>I thought I was the only one dumb enough to have tried to beat a tire off
>the rim with screw drivers. I'd had so many spokes bent that I gave up
>letting garages to the work. You even managed to get a lot more carried away
>than I ever did.
You can't really consider yourself a dyed-in-the-wool car geek unless
you've actually done all of those stupid it-sure-seemed-liked-great-
idea-at-the-time things. Actually, maybe just owning a brit car is
sufficient. No rational person would do such a thing.
>I did discover that a Healey break drum or disc lowered onto the tire
>right by the rim makes a nice bead breaker. Radials whith their soft
>sidewalls are easy to pry off if the bead is broken. It the putting
>30lbs of air in with a bicycle hand pump that's hard.
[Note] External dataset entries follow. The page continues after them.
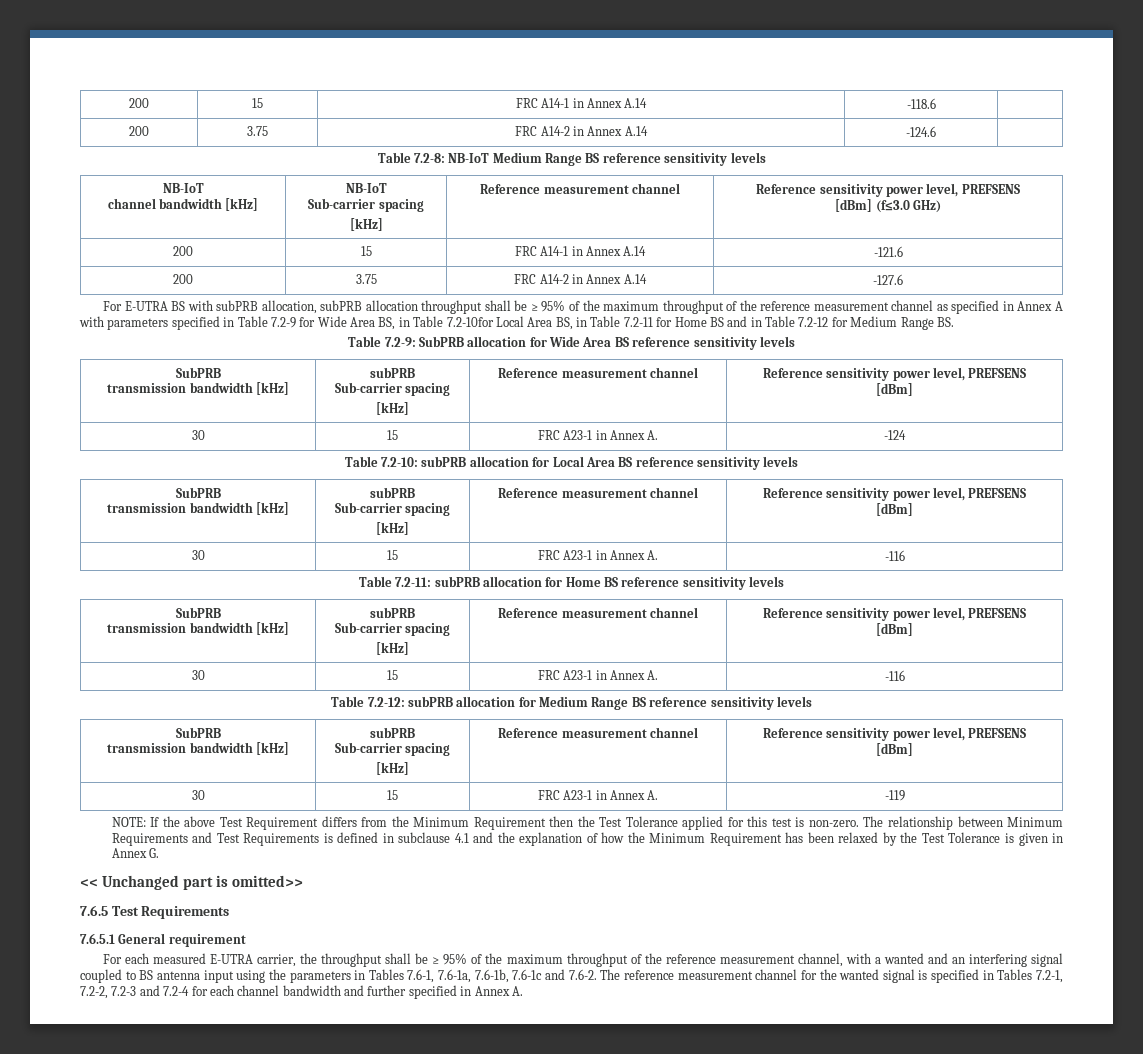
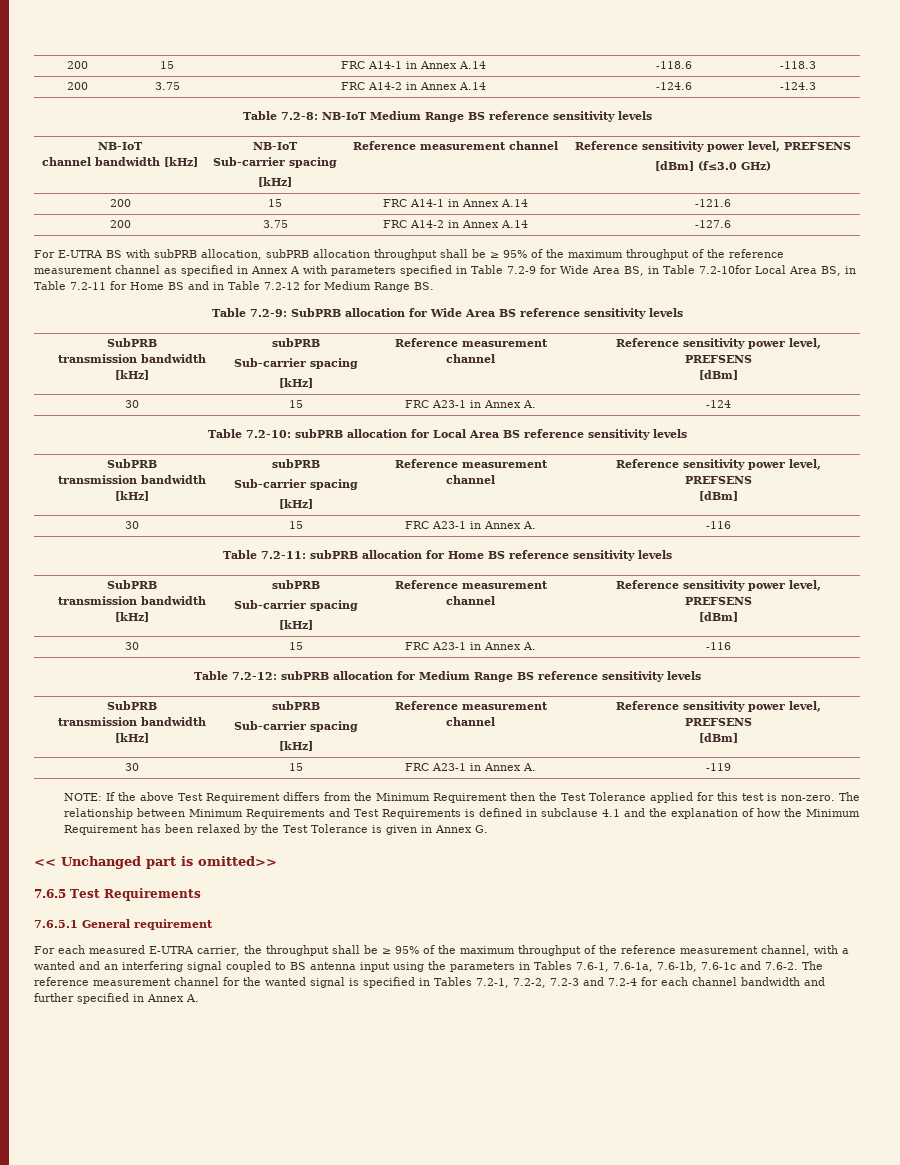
- 200 | 15 | FRC A14-1 in Annex A.14 | -118.6 |
+ 200 | 15 | FRC A14-1 in Annex A.14 | -118.6 | -118.3
- 200 | 3.75 | FRC A14-2 in Annex A.14 | -124.6 |
+ 200 | 3.75 | FRC A14-2 in Annex A.14 | -124.6 | -124.3

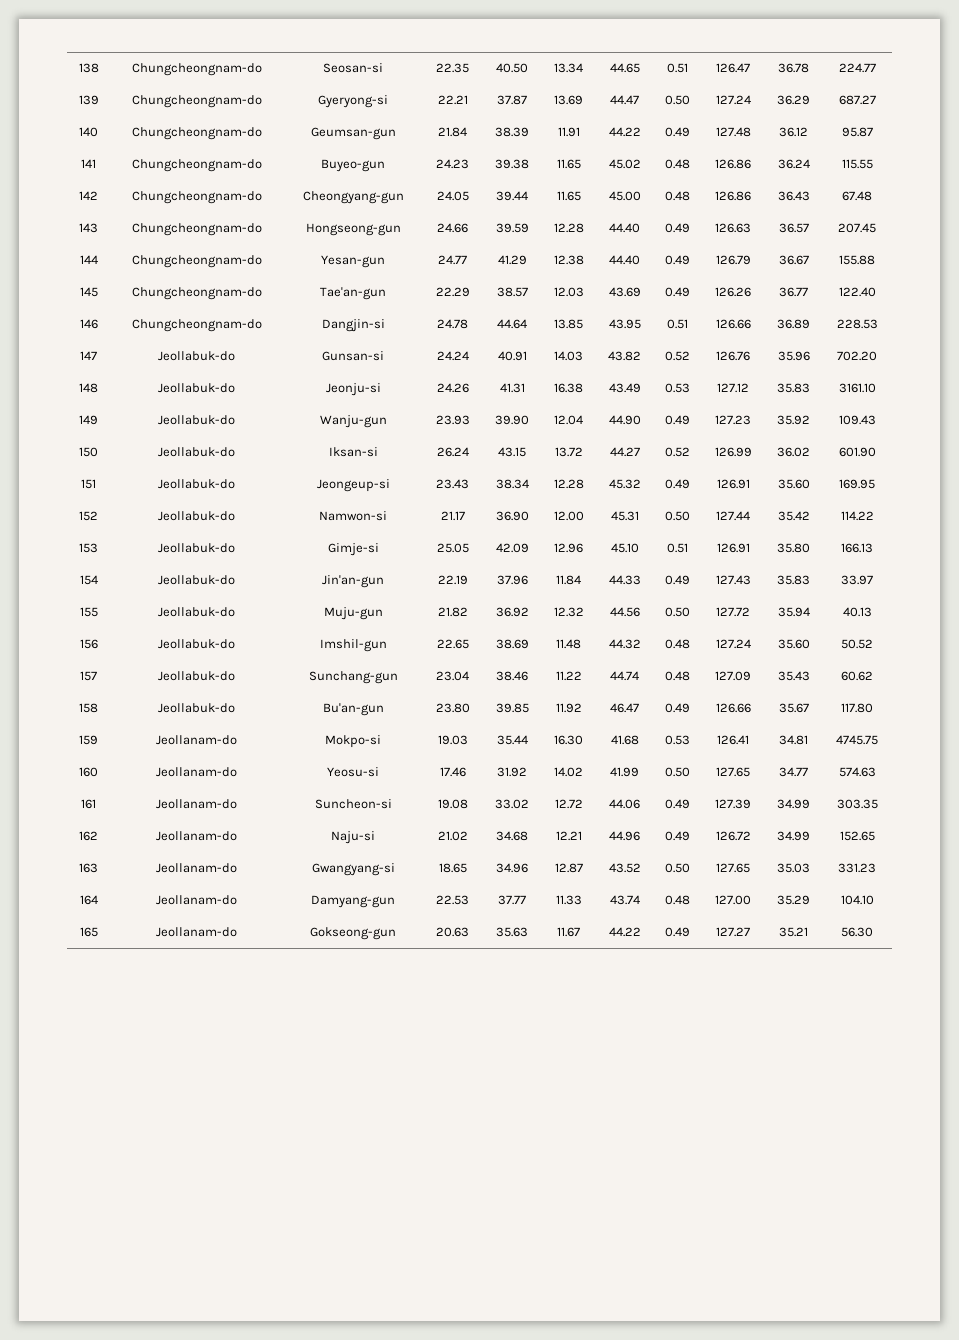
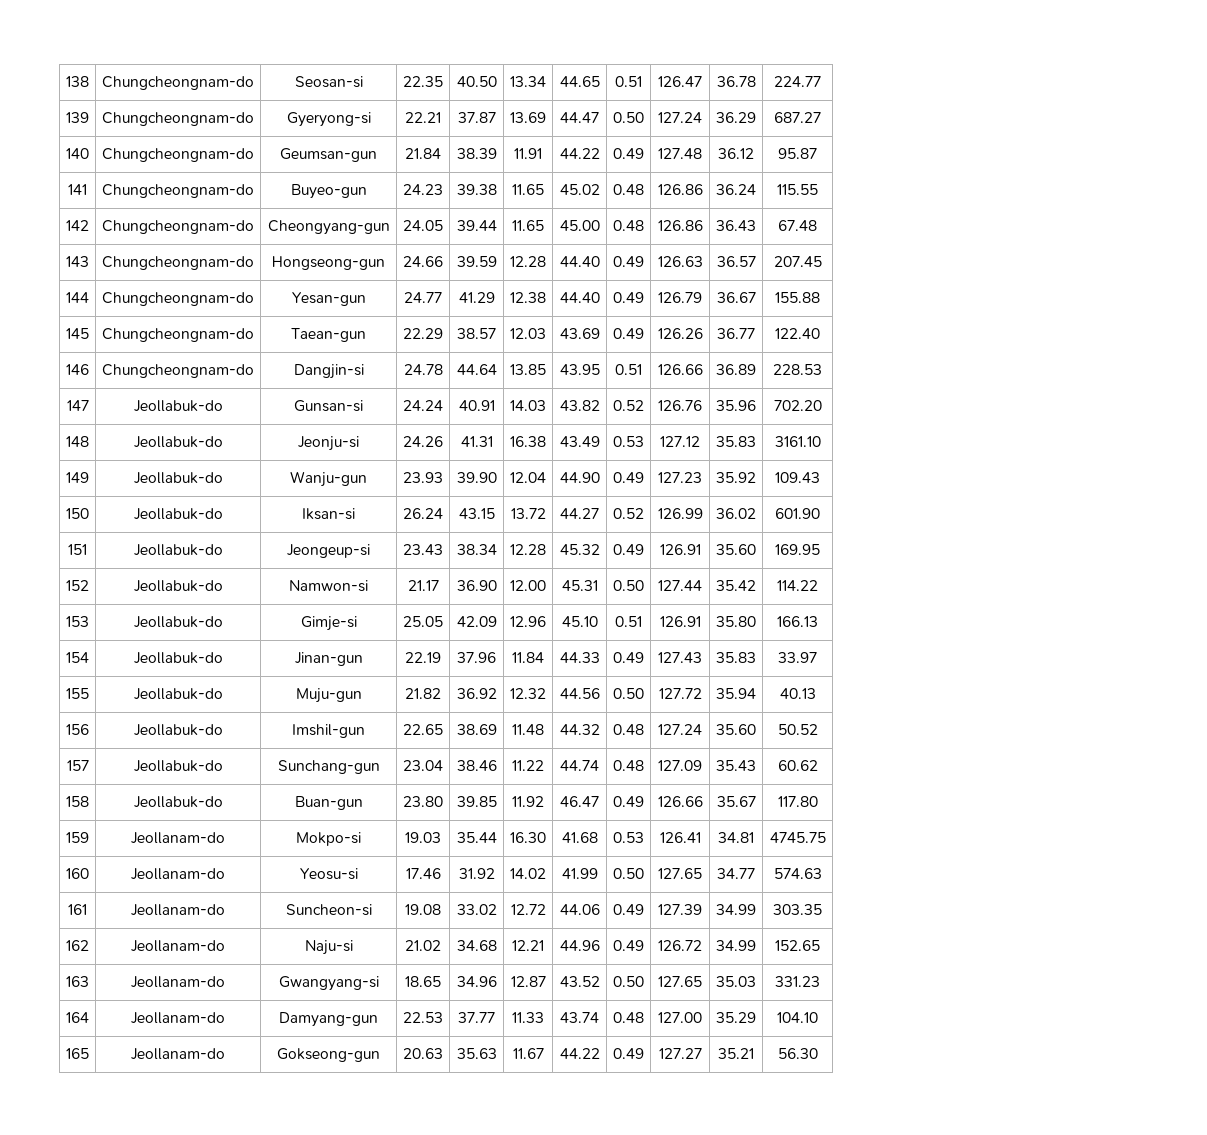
- 145 | Chungcheongnam-do | Tae'an-gun | 22.29 | 38.57 | 12.03 | 43.69 | 0.49 | 126.26 | 36.77 | 122.40
+ 145 | Chungcheongnam-do | Taean-gun | 22.29 | 38.57 | 12.03 | 43.69 | 0.49 | 126.26 | 36.77 | 122.40
- 154 | Jeollabuk-do | Jin'an-gun | 22.19 | 37.96 | 11.84 | 44.33 | 0.49 | 127.43 | 35.83 | 33.97
+ 154 | Jeollabuk-do | Jinan-gun | 22.19 | 37.96 | 11.84 | 44.33 | 0.49 | 127.43 | 35.83 | 33.97
- 158 | Jeollabuk-do | Bu'an-gun | 23.80 | 39.85 | 11.92 | 46.47 | 0.49 | 126.66 | 35.67 | 117.80
+ 158 | Jeollabuk-do | Buan-gun | 23.80 | 39.85 | 11.92 | 46.47 | 0.49 | 126.66 | 35.67 | 117.80

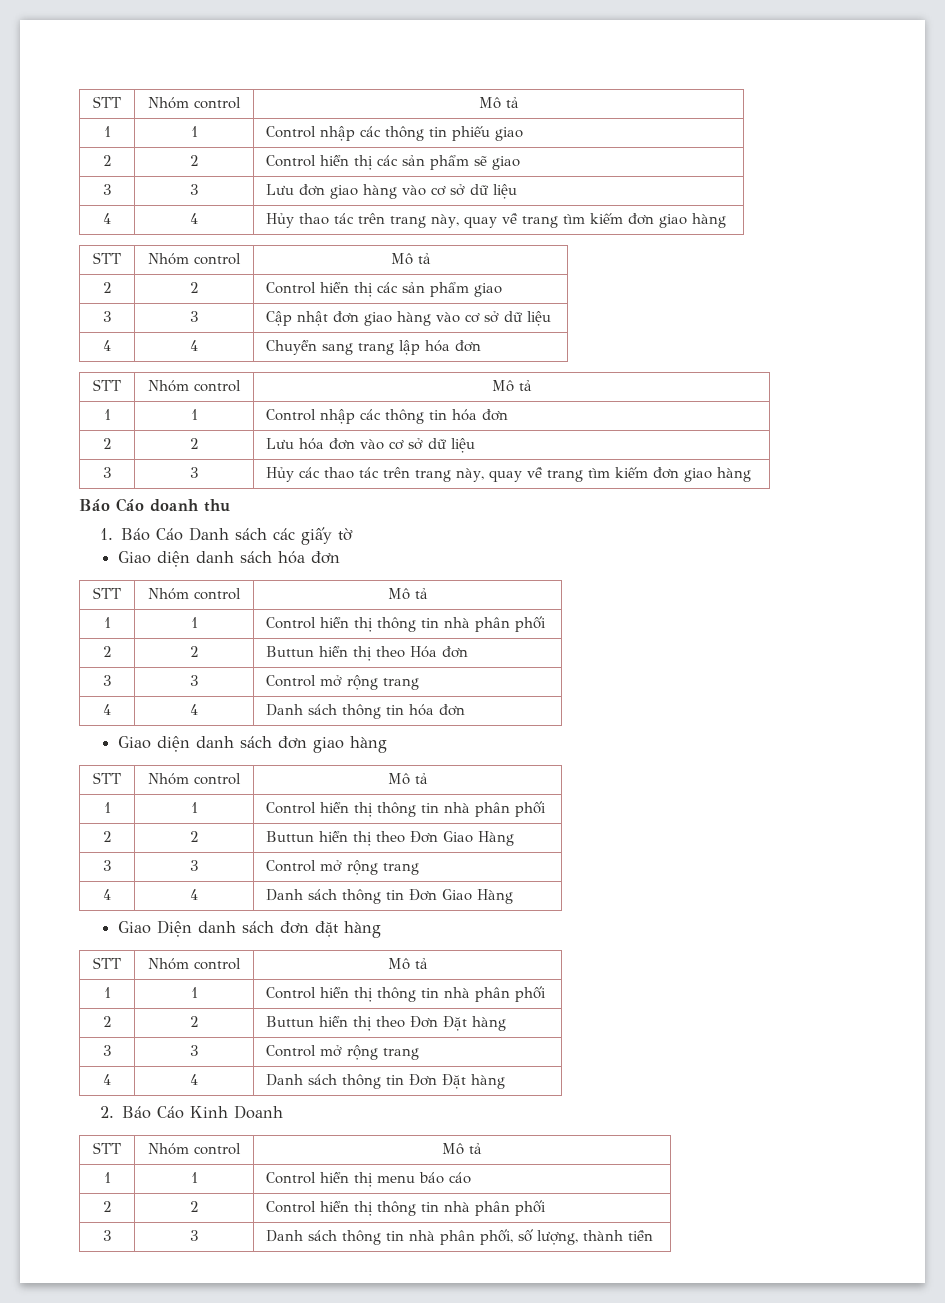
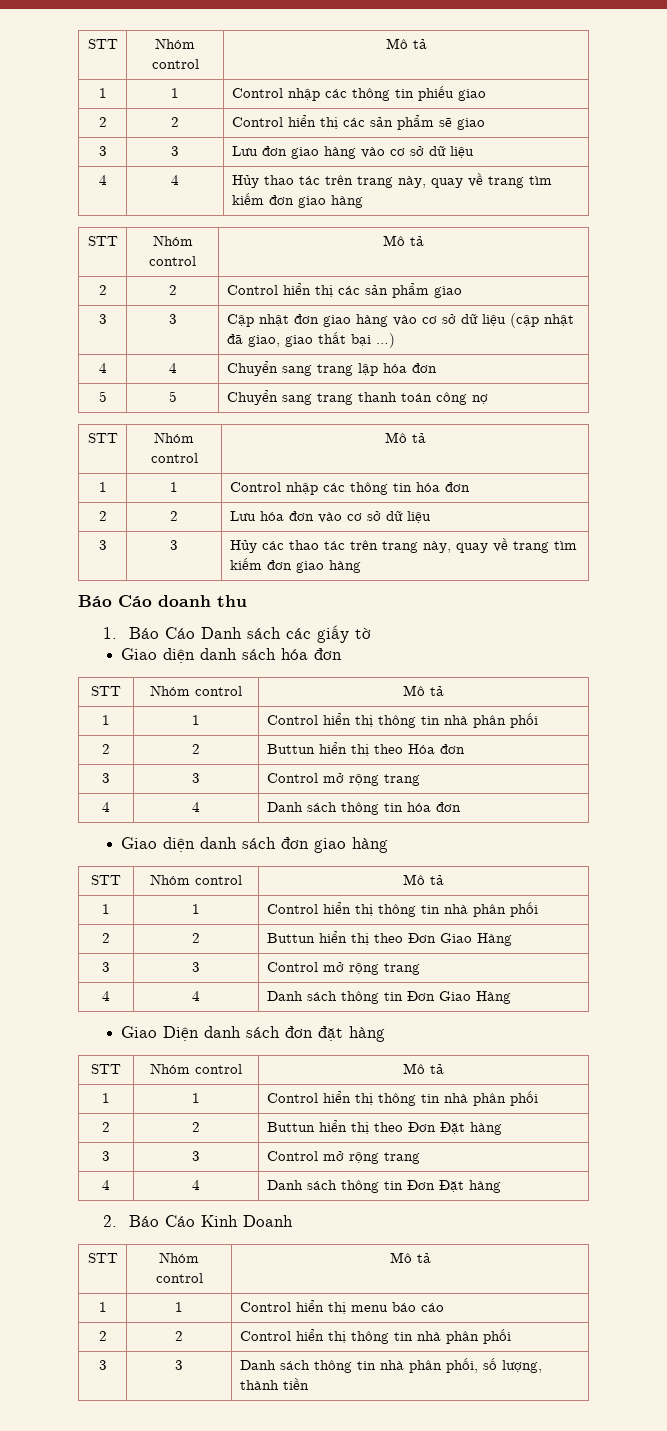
- 3 | 3 | Cập nhật đơn giao hàng vào cơ sở dữ liệu
+ 3 | 3 | Cập nhật đơn giao hàng vào cơ sở dữ liệu (cập nhật đã giao, giao thất bại …)
+ 5 | 5 | Chuyển sang trang thanh toán công nợ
Well, I didn't try this trick but I did have the van tire as close to
the rim as it was possible to get (rubbing). I even tried to get the
end of the crowbar between the bead and the rim while the van wheel was
still on top of the tire. BTW, this was a radial (Pirelli Centurato)
and it was about the toughest tire I ever come across. Also the rim and
tire together weighed a ton. I had these tires put on less than a year
after I bought the car. They were high profile 205/15. In those days,
radials this wide were kinda rare and they tended to be on the hefty
side. I would liked to have gotten another set of tires like the
originals but those guys were shot at 10k miles and that didn't seem to
practical to me at the time. They were Goodyear Bluestreak "stock car"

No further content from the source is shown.